• [PROMPT]: Among the entries that follow, tally the lines with the string "charging". Give no more than the number.

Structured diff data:
····················

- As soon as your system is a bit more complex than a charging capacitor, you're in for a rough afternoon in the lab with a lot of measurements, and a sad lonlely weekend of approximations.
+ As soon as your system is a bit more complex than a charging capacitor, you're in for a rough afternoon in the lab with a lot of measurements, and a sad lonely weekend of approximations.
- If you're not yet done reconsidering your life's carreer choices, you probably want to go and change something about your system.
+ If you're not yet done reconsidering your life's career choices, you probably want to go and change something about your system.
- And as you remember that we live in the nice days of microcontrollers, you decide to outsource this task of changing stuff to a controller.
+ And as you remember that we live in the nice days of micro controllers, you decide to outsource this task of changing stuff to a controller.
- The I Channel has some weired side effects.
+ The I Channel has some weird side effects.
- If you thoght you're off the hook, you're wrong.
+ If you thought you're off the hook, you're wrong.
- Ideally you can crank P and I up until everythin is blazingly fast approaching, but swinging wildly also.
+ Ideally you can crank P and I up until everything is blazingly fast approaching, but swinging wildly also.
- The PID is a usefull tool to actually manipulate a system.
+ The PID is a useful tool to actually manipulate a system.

····················

• [RESPONSE TO THIS EXERCISE]: 2